A PF também suspeita que a companhia de ônibus seja usada para lavar dinheiro da facção criminosa.

Inquérito arquivado

Na mesma decisão que negou a prisão preventiva de Cachorrão e Sapo, Ormenese determinou o arquivamento do inquérito policial contra outros três investigados pela morte de Adauto:

  • Lourival França Monário, ex-presidente da Transunião
  • Leonel Moreira Martins, ex-supervisor da empresa
  • Senival Moura, vereador de São Paulo pelo PT e fundador da Transunião

Segundo a investigação, Adauto era amigo e “testa de ferro” de Senival na Transunião. Os dois fundaram juntos a companhia, mas o vereador se desligou da empresa em fevereiro de 2020, no mês anterior à morte do ex-diretor financeiro.

Depoimentos tomados em março de 2024 e obtidos pelo Metrópoles reforçam a “ingerência” de Senival sobre a empresa de ônibus, mesmo em um período no qual ele não fazia parte de seus quadros. Trocas de e-mails internos apreendidos pela Polícia Civil também contêm menções ao vereador e até mesmo a seus “carros”.

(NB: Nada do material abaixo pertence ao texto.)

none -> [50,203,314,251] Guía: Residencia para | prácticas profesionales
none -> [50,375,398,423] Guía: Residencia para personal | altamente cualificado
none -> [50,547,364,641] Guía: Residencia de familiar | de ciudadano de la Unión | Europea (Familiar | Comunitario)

Um colaborador, que prestou depoimento em forma de testemunha protegida, afirmou que o PCC passou a dominar os quadros da Transunião em 2020. Ele declarou ainda que Adauto desagradou a facção ao privilegiar pagamentos a antigos perueiros irregulares e financiar a campanha de Senival com o caixa da empresa, sem repassar à organização criminosa.

A testemunha afirma que, em 2020, o PCC passou a dominar os quadros da Transunião, e Adauto teria desagradado a facção por privilegiar pagamentos a antigos perueiros irregulares e financiar a campanha de Senival com o caixa da empresa. Isso fez o crime organizado jurar o vereador e seu então braço direito de morte.

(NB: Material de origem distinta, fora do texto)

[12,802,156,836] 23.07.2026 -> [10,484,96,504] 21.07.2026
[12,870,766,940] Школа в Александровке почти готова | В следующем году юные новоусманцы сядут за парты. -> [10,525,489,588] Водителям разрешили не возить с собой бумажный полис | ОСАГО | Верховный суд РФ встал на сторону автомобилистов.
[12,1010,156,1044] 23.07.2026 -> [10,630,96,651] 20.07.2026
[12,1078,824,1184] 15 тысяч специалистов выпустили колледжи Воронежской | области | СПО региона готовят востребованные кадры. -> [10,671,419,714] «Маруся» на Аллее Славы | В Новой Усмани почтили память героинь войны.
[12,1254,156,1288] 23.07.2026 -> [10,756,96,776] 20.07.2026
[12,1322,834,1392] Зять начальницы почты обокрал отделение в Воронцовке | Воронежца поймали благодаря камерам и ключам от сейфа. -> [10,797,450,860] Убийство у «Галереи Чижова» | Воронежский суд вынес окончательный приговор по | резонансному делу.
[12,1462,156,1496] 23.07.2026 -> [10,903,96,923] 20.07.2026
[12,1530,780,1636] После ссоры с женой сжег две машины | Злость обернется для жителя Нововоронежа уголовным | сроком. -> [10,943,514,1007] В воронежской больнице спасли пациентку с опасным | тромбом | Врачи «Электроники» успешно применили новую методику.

Em 2022, a investigação da Polícia Civil apontou que Senival foi jurado de morte pelo PCC juntamente com Adauto. O vereador foi poupado negociando veículos com a facção. Ele era dono de 13 dos ônibus da Transunião, apesar de ter declarado na campanha eleitoral de 2020 que tinha apenas um.

“Perdoaram ele, tomaram os 13 ônibus dele e expulsaram ele da cooperativa. Em contrapartida, eles exigiram sangue. Foi a hora que o Adauto foi executado”, afirmou o diretor do Deic, Fábio Pinheiro, à época.

O Metrópoles não localizou a defesa dos acusados. O espaço segue aberto para manifestação.